What sort of ads do I get there when I have personalization disabled? Pretty much exactly what you described, although a bit less cult-oriented and more on the blatantly-violent side.
Want to test this out for yourself? Head to Facebook and remove yourself from all advertising lists and disable any personalization that you can. Then, head to the Facebook Marketplace. Set the location radius relatively small and move the location around a bit; assuming they haven’t changed it, you’ll see ads targeted to the average demographic in that location. It works best when current events are causing a significant political divide; for example, there were some fascinating ads around January 6, 2021.

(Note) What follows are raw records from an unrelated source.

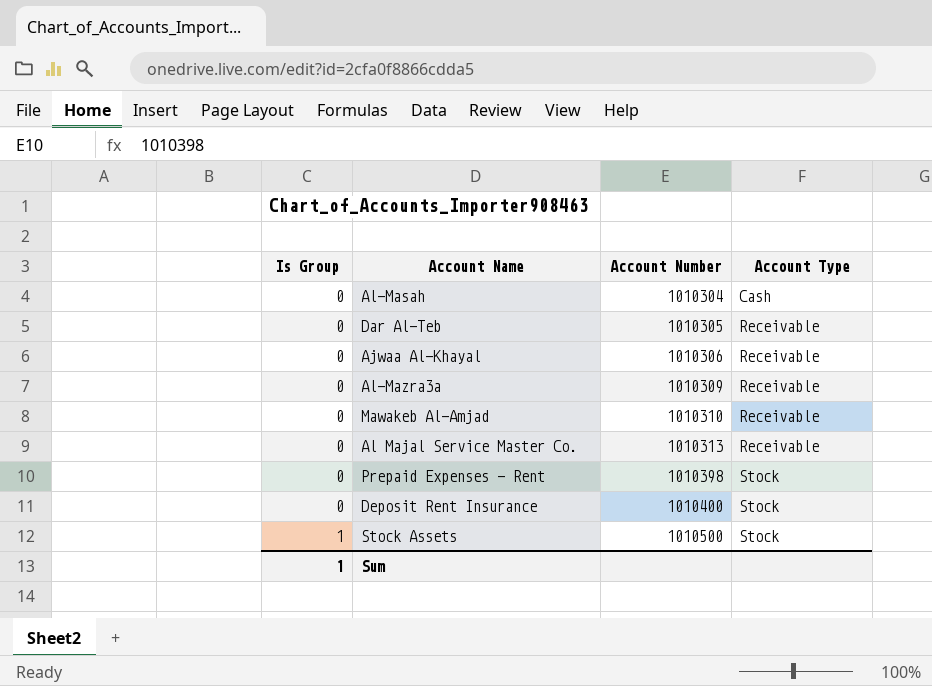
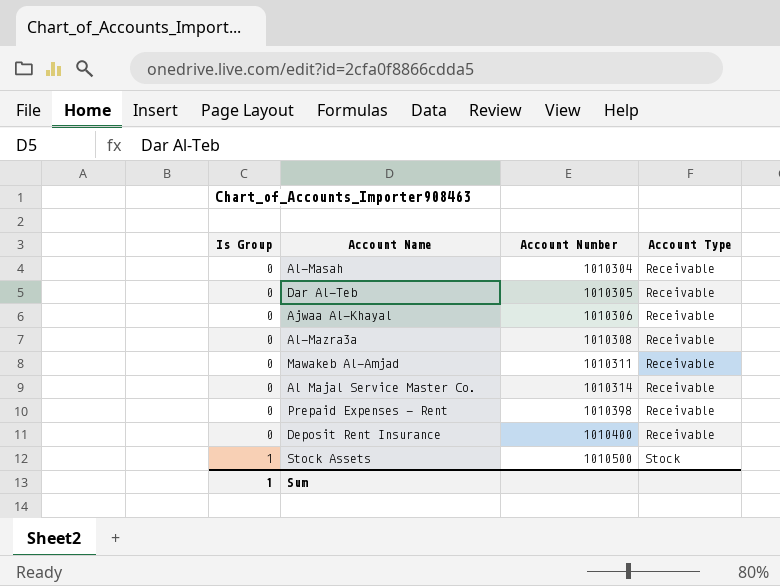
Al-Masah | Account Type: Cash -> Receivable
Al-Mazra3a | Account Number: 1010309 -> 1010308
Mawakeb Al-Amjad | Account Number: 1010310 -> 1010311
Al Majal Service Master Co. | Account Number: 1010313 -> 1010314
Prepaid Expenses - Rent | Account Type: Stock -> Receivable
Deposit Rent Insurance | Account Type: Stock -> Receivable

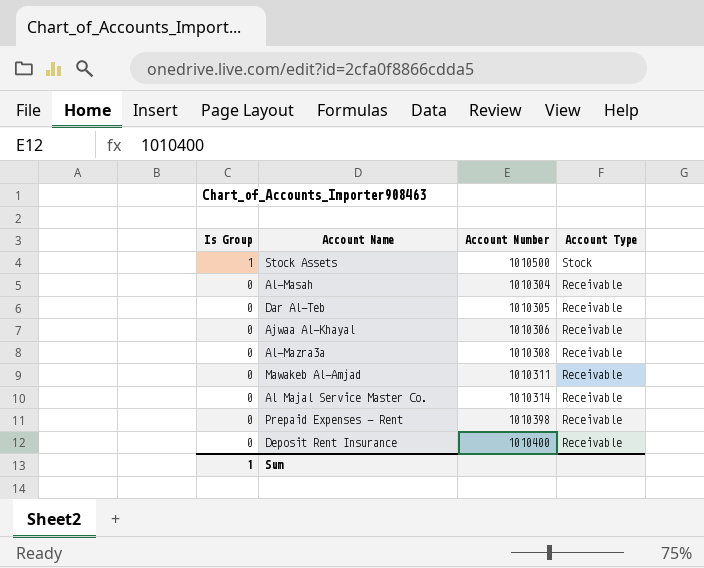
row order: Is Group ascending -> Is Group descending

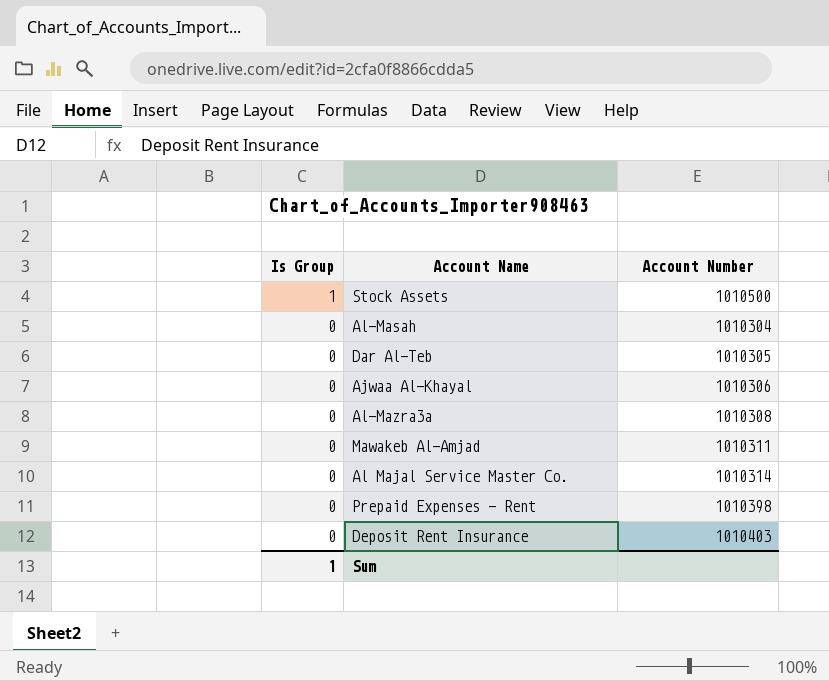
column Account Type | position: 4 -> none
Deposit Rent Insurance | Account Number: 1010400 -> 1010403

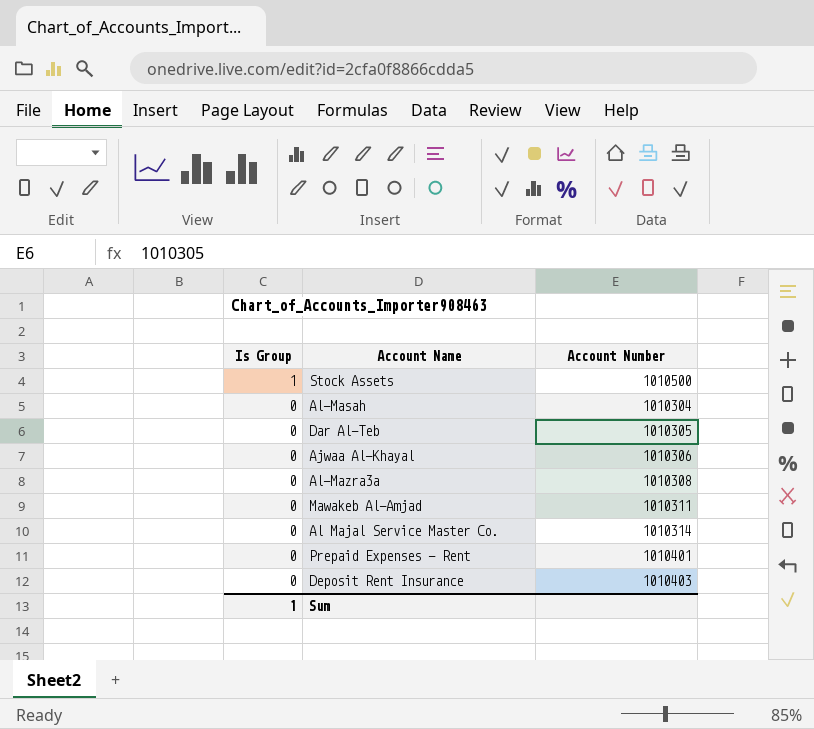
Prepaid Expenses - Rent | Account Number: 1010398 -> 1010401

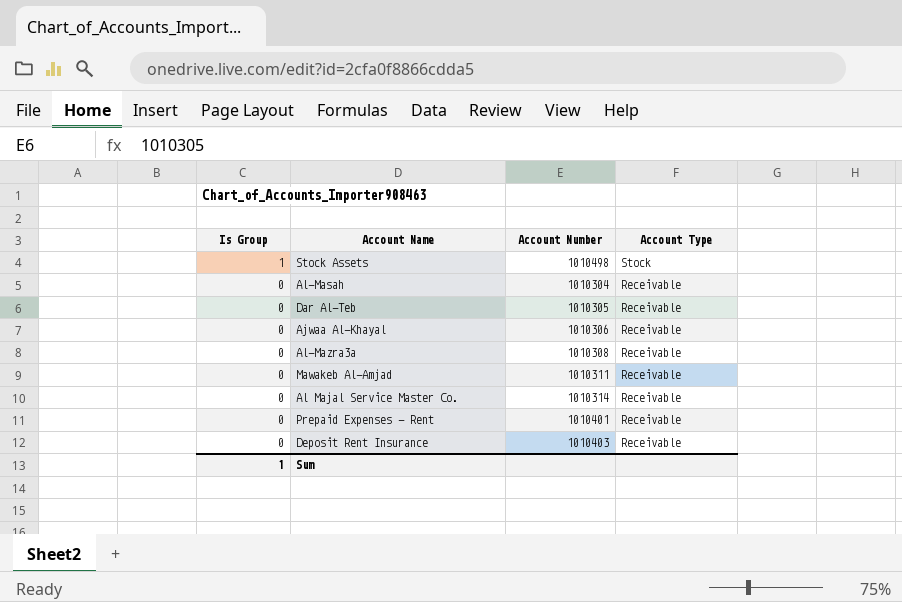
column Account Type | position: none -> 4
Stock Assets | Account Number: 1010500 -> 1010498

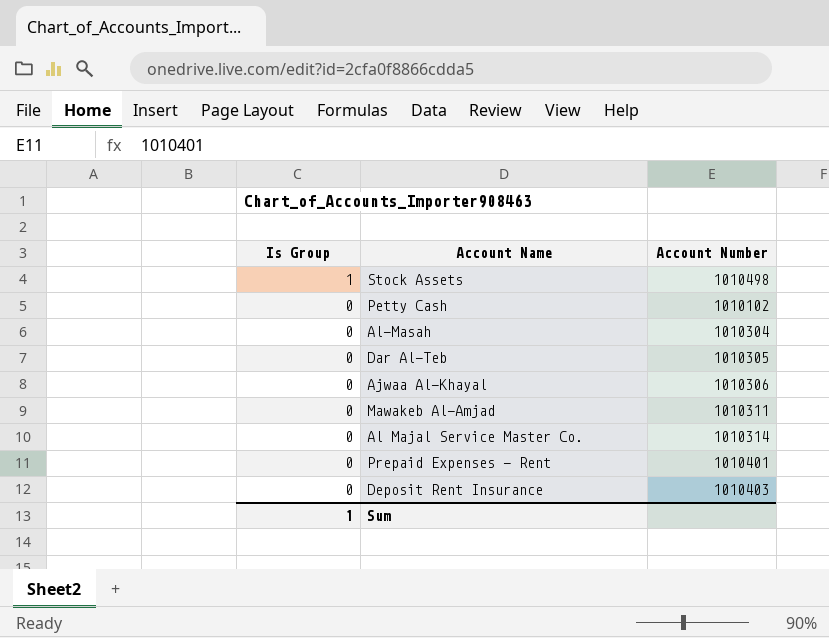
column Account Type | position: 4 -> none
row Al-Mazra3a: 0 | 1010308 | Receivable -> none
row Petty Cash: none -> 0 | 1010102

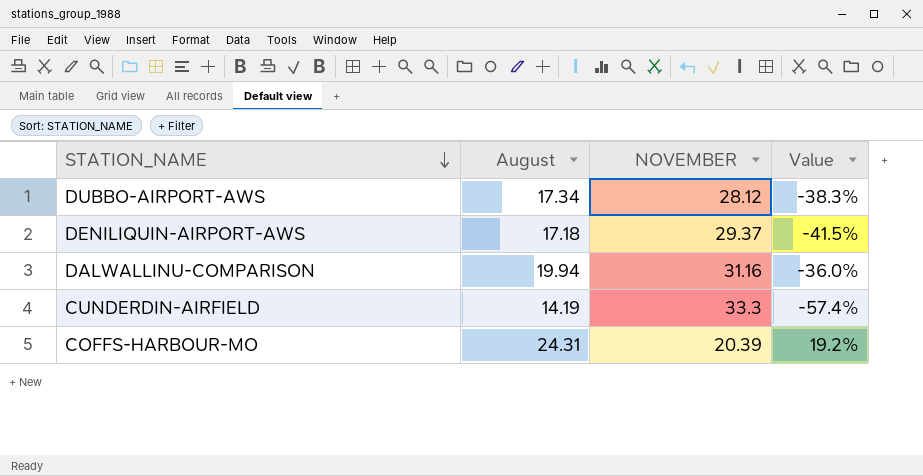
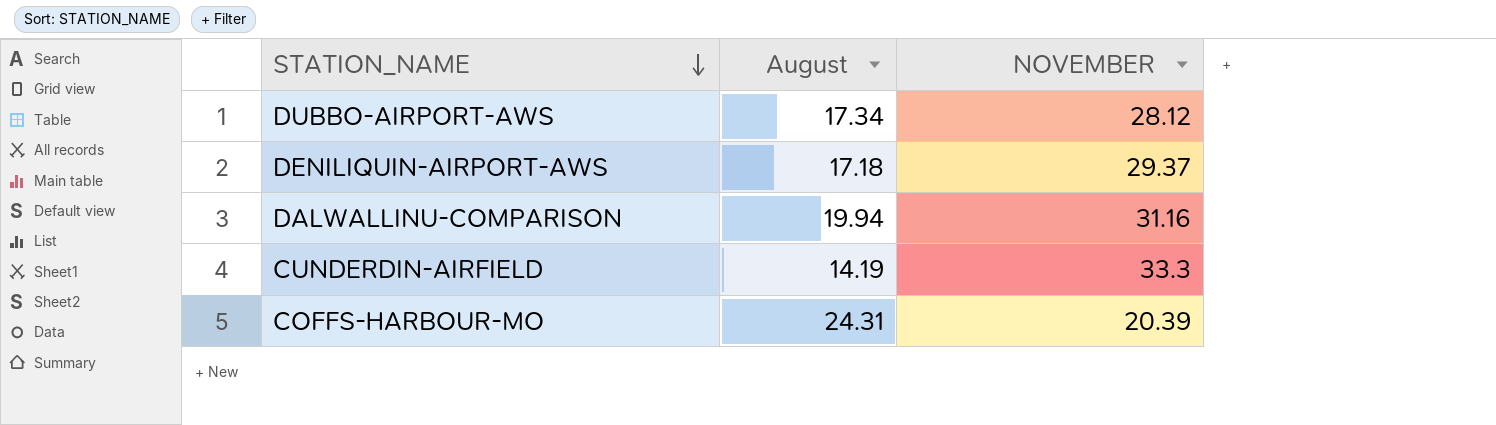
column Value | formula: ([August] - [NOVEMBER]) / [NOVEMBER] -> none

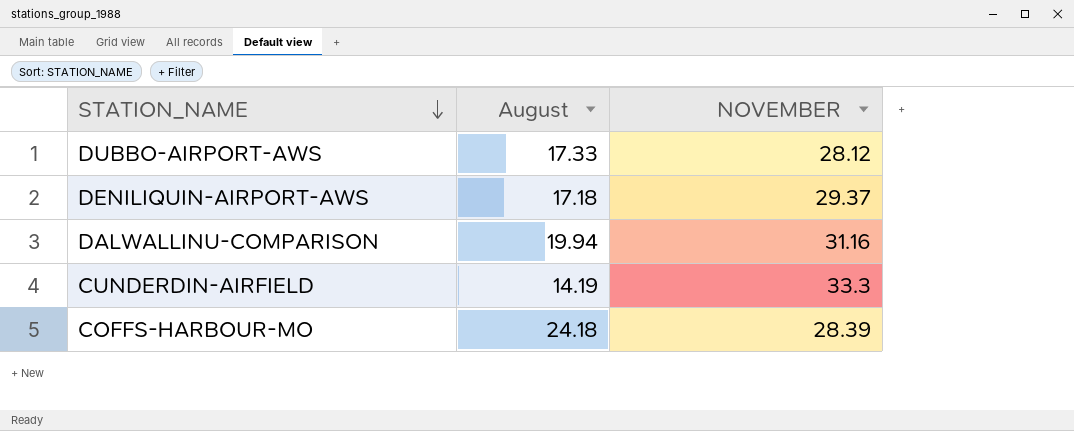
DUBBO-AIRPORT-AWS | August: 17.34 -> 17.33
COFFS-HARBOUR-MO | August: 24.31 -> 24.18
COFFS-HARBOUR-MO | NOVEMBER: 20.39 -> 28.39

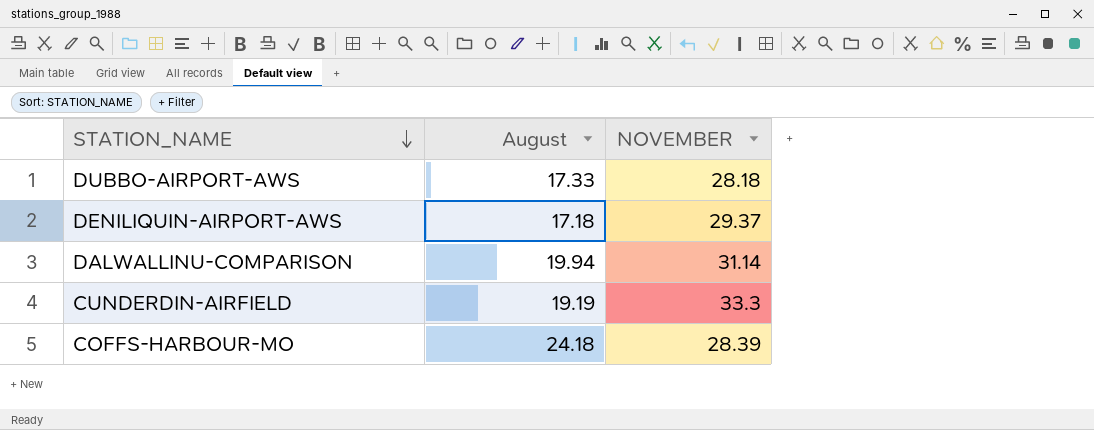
DUBBO-AIRPORT-AWS | NOVEMBER: 28.12 -> 28.18
DALWALLINU-COMPARISON | NOVEMBER: 31.16 -> 31.14
CUNDERDIN-AIRFIELD | August: 14.19 -> 19.19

(It will ask for confirmation first, so you can click on the link and read more about it)
All are potential sources of 'ad revenue'. When I was having a long distance relationship, every site tried to sell me 'Russian Brides' etc, it was highly offensive but it went away - I also quit certain sites and mail/messenger and now always UBlock everything
If you haven't spent like an hour or two, you probably haven't found them all. There are screens, and screens, and patterns to discourage you.
And if you haven't checked them in a month or two, there might be new ones.
My belief is that the game isn't that unfair, that they do allow you to turn stuff off, but it's difficult enough to ensure statistically most people won't.
I believe that FB Messenger is plenty enough explanation for your experience, by itself. Why would they not be processing every word?
> avoid interacting with content like this
an ad blocker is definitely a good option.
I think there is a chrome extension that will do this, i.e search random shit to poison all trackers. Maybe it will help you defeat it.
Learned this in school, it far easier to turn a F into E, I to T, etc by overwriting it with a pen and making complete nonsense of things than trying to erase it completely, which is harder and leaves more traces.
Taking a media break until your situation resolves or your targeting profile gets some less weird stuff in it might be good.
I've had good luck enabling all the tracking and searching for high-end lifestyle stuff. The prospect of selling luxury goods to the ultra wealthy is jucier to the ad auctions than exploiting a measly few thousand a month for prescription meds, and the ads for that stuff is eye candy anyway.
After kicking it a few times like that, I re-enable the ad blockers.
On a related note, Trump famously targeted the mental illness category with conspiracy theories and libel. It probably won him the presidency.
If I had my way, the entire surveillance capitalism industry would be banned (including targeted ads).